But when gruesome, ritualistic murders begin to occur and Will is called for in regards to his expertise, Evie realizes that she may be able to use her power to help catch a serial killer of the worst kind.
Meanwhile, we also meet Memphis, Theta, Jericho and other characters – each with their own mysteries, hidden pasts, and difficult decisions. This is, after all, the city that never sleeps!
What none of them know is that an unspeakable evil has awakened – and they all have a part to play…
The Diviners really brings Libba Bray’s excellent story-telling to the forefront. It has a smooth, cool, spellbinding element right from the introductory chapter, as well as an innate creepiness. She presents us with a large cast of dynamic, memorable characters that are increasingly three dimensional, often funny, and always interesting. New York City in 1926 is a setting that is alive with period details and descriptions that give just enough for the imagination to flesh it out.
As you can tell, I really, really liked The Diviners!

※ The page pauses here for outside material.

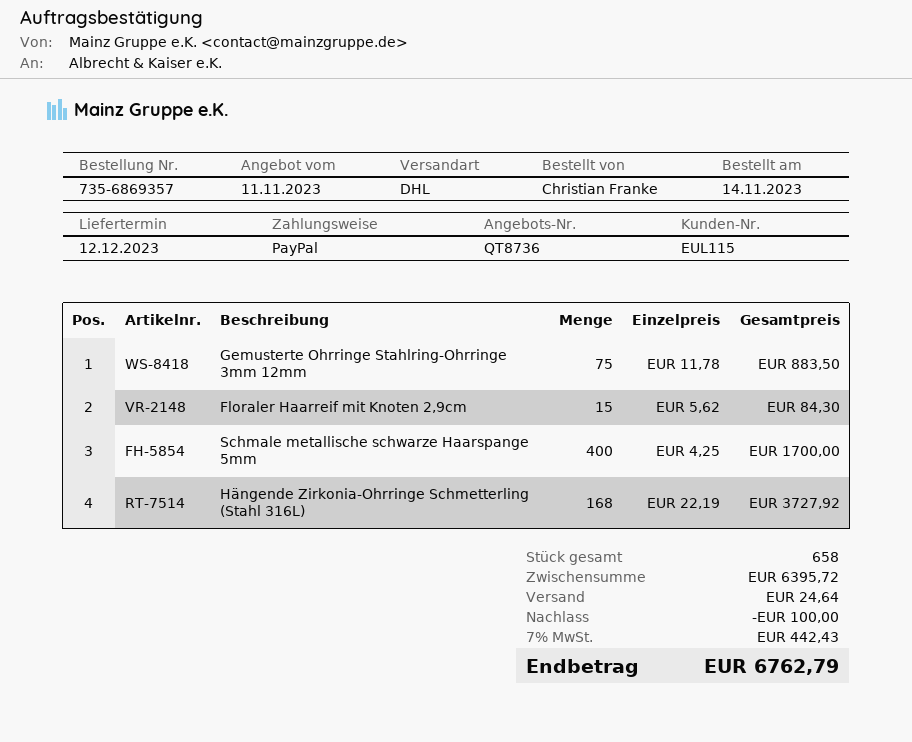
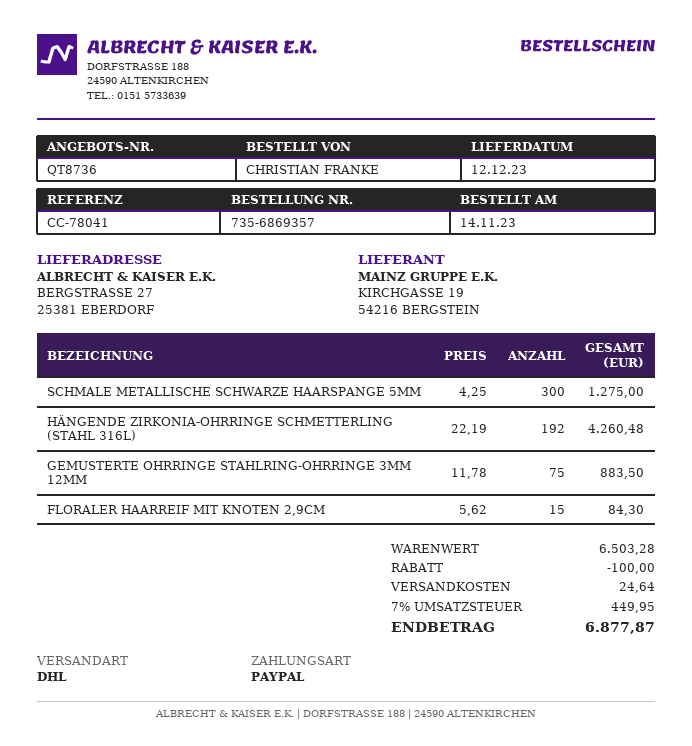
Schmale metallische schwarze Haarspange 5mm: 400 x 4.25 = 1700.00 -> 300 x 4.25 = 1275.00
Hängende Zirkonia-Ohrringe Schmetterling (Stahl 316L): 168 x 22.19 = 3727.92 -> 192 x 22.19 = 4260.48
subtotal: 6395.72 -> 6503.28
tax: 7% = 442.43 -> 7% = 449.95
total: 6762.79 -> 6877.87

There is a TON of suspense and edge-of-your-seat tension. As the story develops we see a truly frightening psychopath as our villain. Every once in a while the level of how disturbing Bray allows it to get goes farther than I prefer, though. As an animal lover, I really hate seeing any violence to animals in movies or books. There’s about three specific scenes that go there, which I didn’t like – but I did understand how it underscored the pure evil we’re working with. I just still prefer it not to be there… That's the one hiccup I had with A Great and Terrible Beauty as well.
However, thankfully, the characters (especially Evie’s) humor lightens the heavier, spookier aspects of The Diviners and keeps it entertaining. Plus, a slow-burn, satisfying romantic tension is welcome too! Overall, I found The Diviners to be a first-rate, awesome into to a new series that I’m enthusiastic to follow!
*I received a review copy of The Diviners from Hachette Book Group. Their generosity in no way influenced, nor sought to influence, my opinion of the novel.
Friday, November 30, 2012
I read Sweetly last year (read my review here) by Jackson Pearce, which was a retelling of Hansel and Gretel - and AWESOME. Though Fathomless is technically a stand-alone title, it has threads of continuity with Sweetly as well as with the author’s first fairytale retelling Sisters Red, which I haven’t gotten the chance to read yet but will be ASAP. Because of this thread of continuity I do recommend starting with Sisters Red, then Sweetly, and then getting to Fathomless.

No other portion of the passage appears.